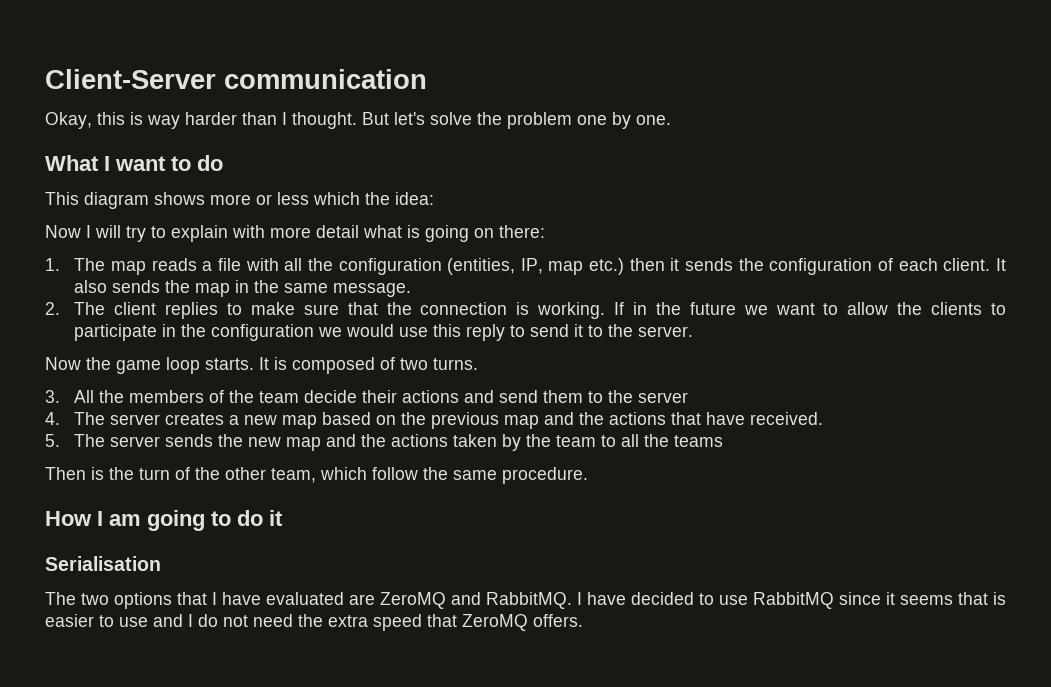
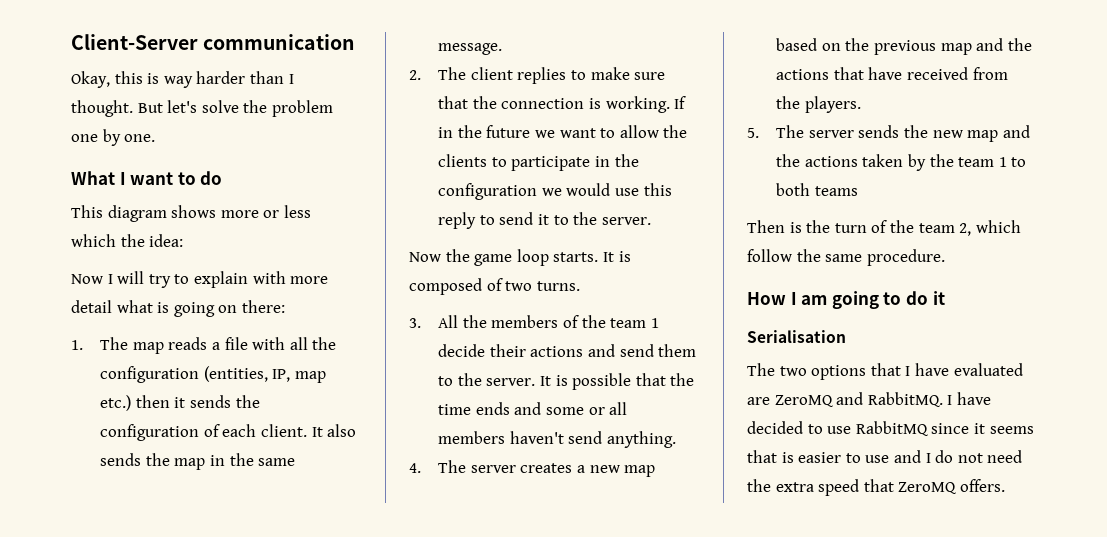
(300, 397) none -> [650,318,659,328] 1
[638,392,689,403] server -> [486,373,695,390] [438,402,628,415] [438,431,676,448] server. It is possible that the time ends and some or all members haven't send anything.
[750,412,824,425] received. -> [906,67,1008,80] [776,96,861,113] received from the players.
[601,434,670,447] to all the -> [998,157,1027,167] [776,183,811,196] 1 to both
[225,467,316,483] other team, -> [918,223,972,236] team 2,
======
Write the listing out exactly, word for word, but omit the pictures.

(300, 397) none -> [650,318,659,328] 1
[638,392,689,403] server -> [486,373,695,390] [438,402,628,415] [438,431,676,448] server. It is possible that the time ends and some or all members haven't send anything.
[750,412,824,425] received. -> [906,67,1008,80] [776,96,861,113] received from the players.
[601,434,670,447] to all the -> [998,157,1027,167] [776,183,811,196] 1 to both
[225,467,316,483] other team, -> [918,223,972,236] team 2,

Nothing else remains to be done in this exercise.